» WORK INSTRUCTION: Report back the lines in this listing that carry the string "package".

» RECORDS:
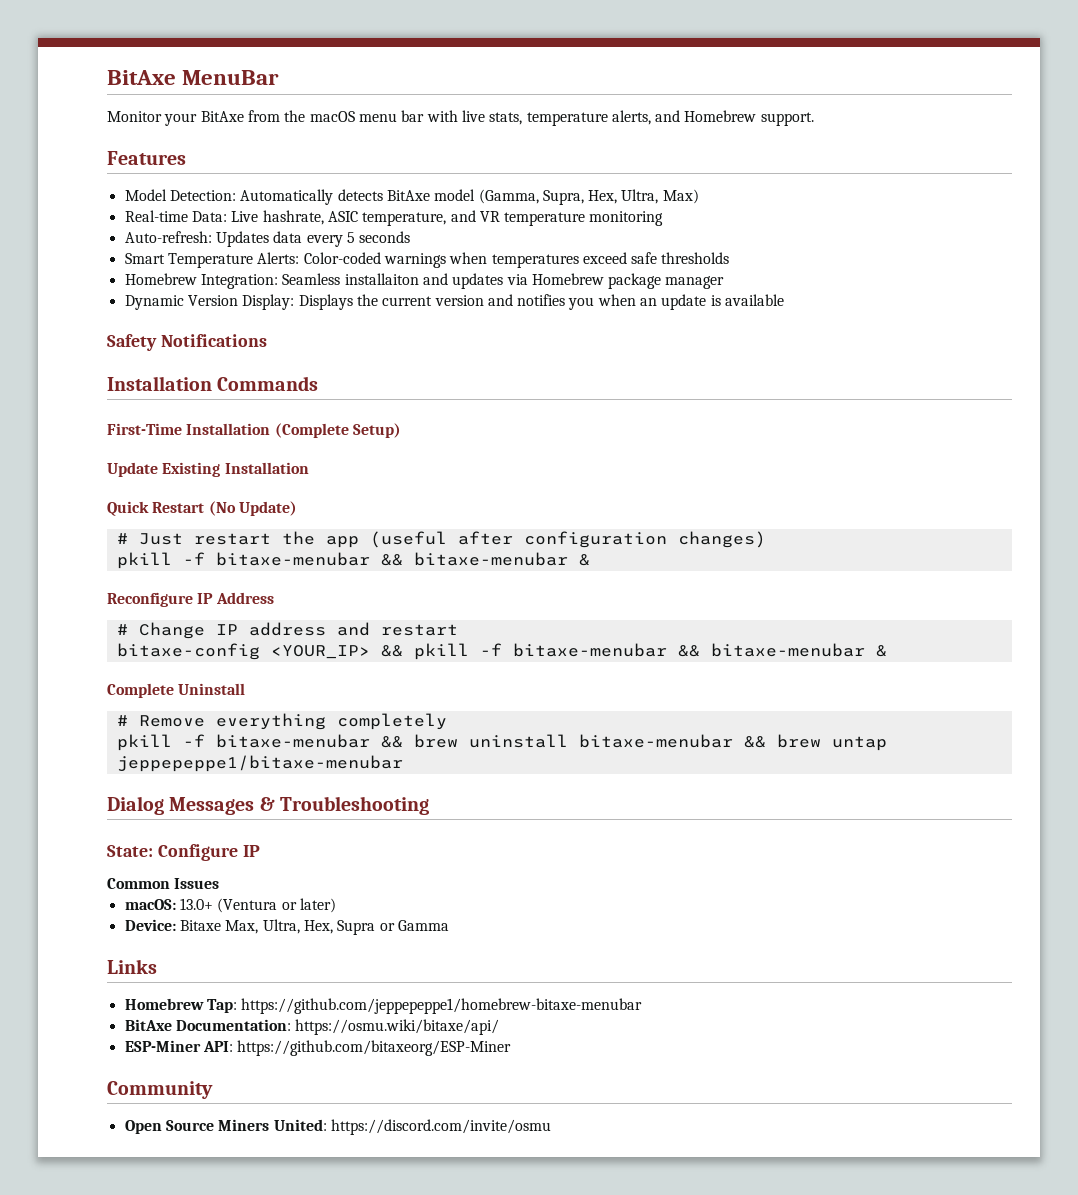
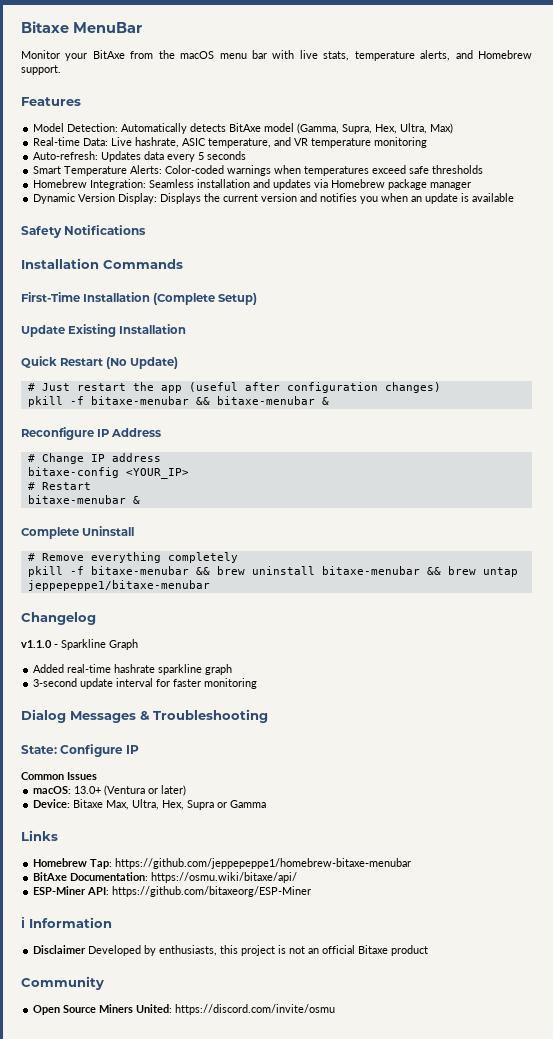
- BitAxe MenuBar
+ Bitaxe MenuBar
- Homebrew Integration: Seamless installaiton and updates via Homebrew package manager
+ Homebrew Integration: Seamless installation and updates via Homebrew package manager
- # Change IP address and restart
+ # Change IP address
- bitaxe-config <YOUR_IP> && pkill -f bitaxe-menubar && bitaxe-menubar &
+ bitaxe-config <YOUR_IP>
+ # Restart
+ bitaxe-menubar &
+ Changelog
+ v1.1.0 - Sparkline Graph
+ Added real-time hashrate sparkline graph
+ 3-second update interval for faster monitoring
+ ℹ Information
+ Disclaimer Developed by enthusiasts, this project is not an official Bitaxe product

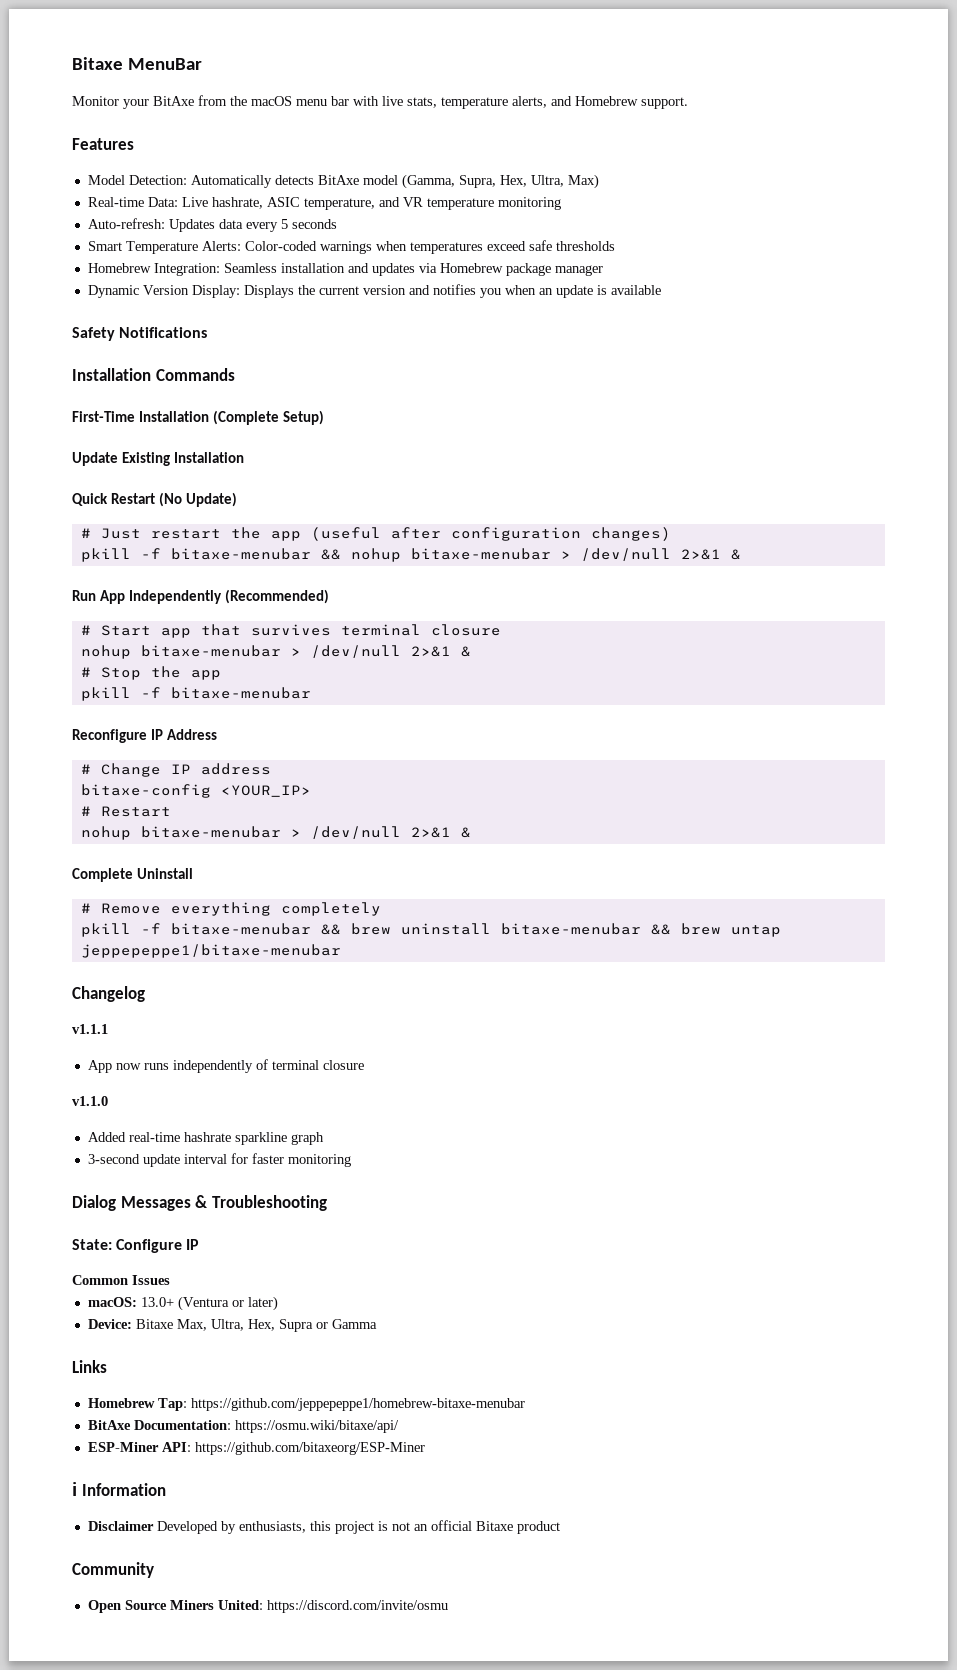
- pkill -f bitaxe-menubar && bitaxe-menubar &
+ pkill -f bitaxe-menubar && nohup bitaxe-menubar > /dev/null 2>&1 &
+ Run App Independently (Recommended)
+ # Start app that survives terminal closure
+ nohup bitaxe-menubar > /dev/null 2>&1 &
+ # Stop the app
+ pkill -f bitaxe-menubar
  # Restart
- bitaxe-menubar &
+ nohup bitaxe-menubar > /dev/null 2>&1 &
- v1.1.0 - Sparkline Graph
+ v1.1.1
+ App now runs independently of terminal closure
+ v1.1.0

» RESULT:
- Homebrew Integration: Seamless installaiton and updates via Homebrew package manager
+ Homebrew Integration: Seamless installation and updates via Homebrew package manager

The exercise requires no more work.